Irene McIvor-Mason’s paper ties financial independence to well-being among young adults

Having three college age children, Irene McIvor-Mason is well acquainted with the struggles of managing college cost and student debt. However, her expertise in this area extends well beyond her family experiences and has led to a national honor.

A developmental science graduate student and part-time Human Development and Family Studies faculty member at URI, Irene has been honored by the Association for Financial Counseling and Planning Education (AFCPE) for having the top 2017 student paper.

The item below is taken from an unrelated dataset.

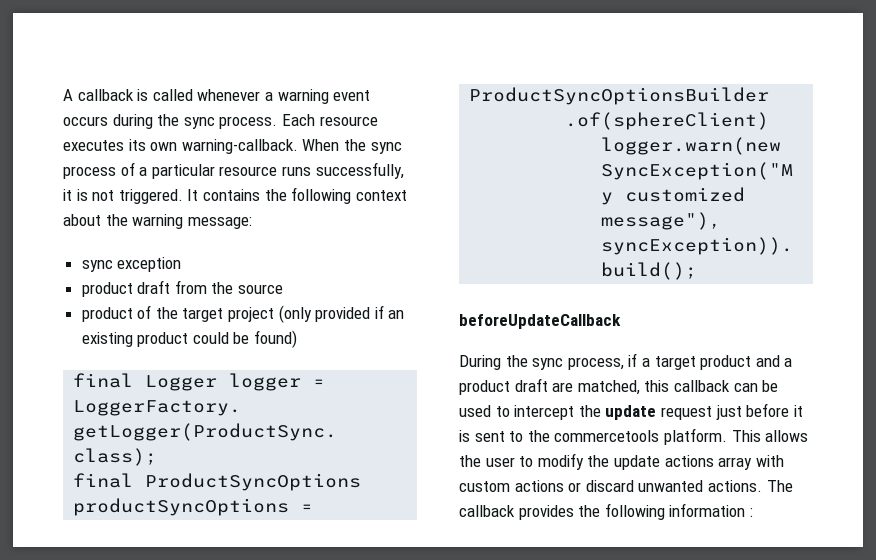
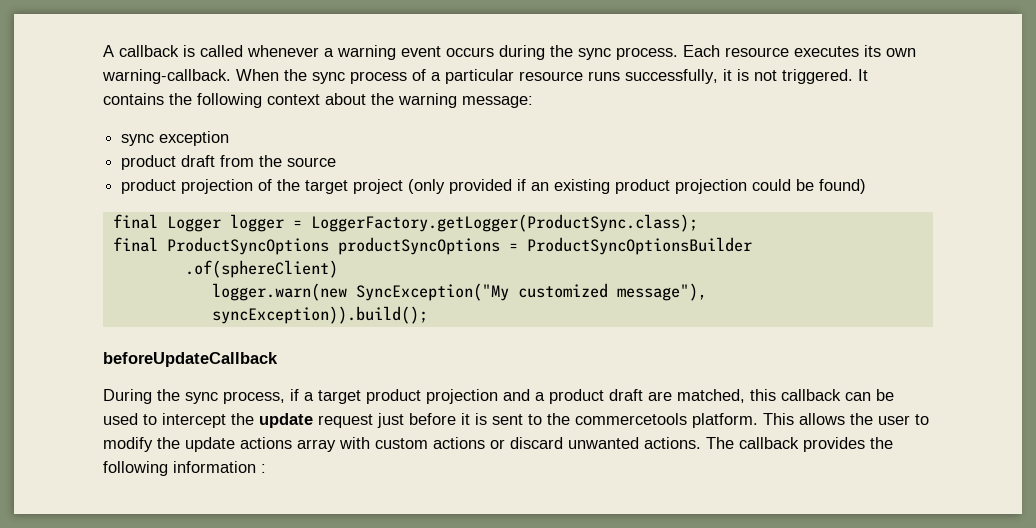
- product of the target project (only provided if an existing product could be found)
+ product projection of the target project (only provided if an existing product projection could be found)
- During the sync process, if a target product and a product draft are matched, this callback can be used to intercept the update request just before it is sent to the commercetools platform.
+ During the sync process, if a target product projection and a product draft are matched, this callback can be used to intercept the update request just before it is sent to the commercetools platform.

Her paper, “Subjective Well-Being and Financial Independence of Young Adults,” was selected as the organization’s 2017 Outstanding Symposium Student Paper Award Winner.

“Shocked and surprised,” was her reaction to the email informing her that she had been selected for the award. “It was a great honor to be recognized,” said Mclvor-Mason, who credited Professor J. Xiao, for encouraging her to submit her paper. “There was no expectation for winning anything. It was a really big surprise and I was delighted. Writing and presenting the paper was also a good learning experience.”

Besides her children, her interest in the topic came from her background in health and nursing. She focused on mental health issues in young adults and how student loans and debt can add to stress and anxiety. This was a different approach to the subject of financial well-being, which may have surprised some of the reviewers. Along with trying to help her children become financially independent young adults, she stresses that society must play a role in helping young adults learn how to manage their finances successfully.

“Financial independence is a stepping stone to adulthood,” McIvor-Mason said. “Many people believe that if they can achieve financial independence, it will allow them to get married, cohabitate, have children, etc. – all events that are typical hallmarks of adulthood. The period of young adulthood, which ranges from ages 18 to 25, is a time in which we can help young people establish solid financial footing so they can achieve these goals.”

Mclvor-Mason returned to school because of her nursing background and interest in infants and attachment theory.

“Since moving to Rhode Island three years ago, I had been thinking it was time to go back to my first love, and the developmental science program in the Human Development and Family Studies Department met my needs. So I applied, was accepted and became a grad student,” she said.

She is finishing up teaching one class this semester and plans to teach two next semester, one in psychology and one in human development. Graduating in December with her master’s degree, she is considering applying to a doctoral program.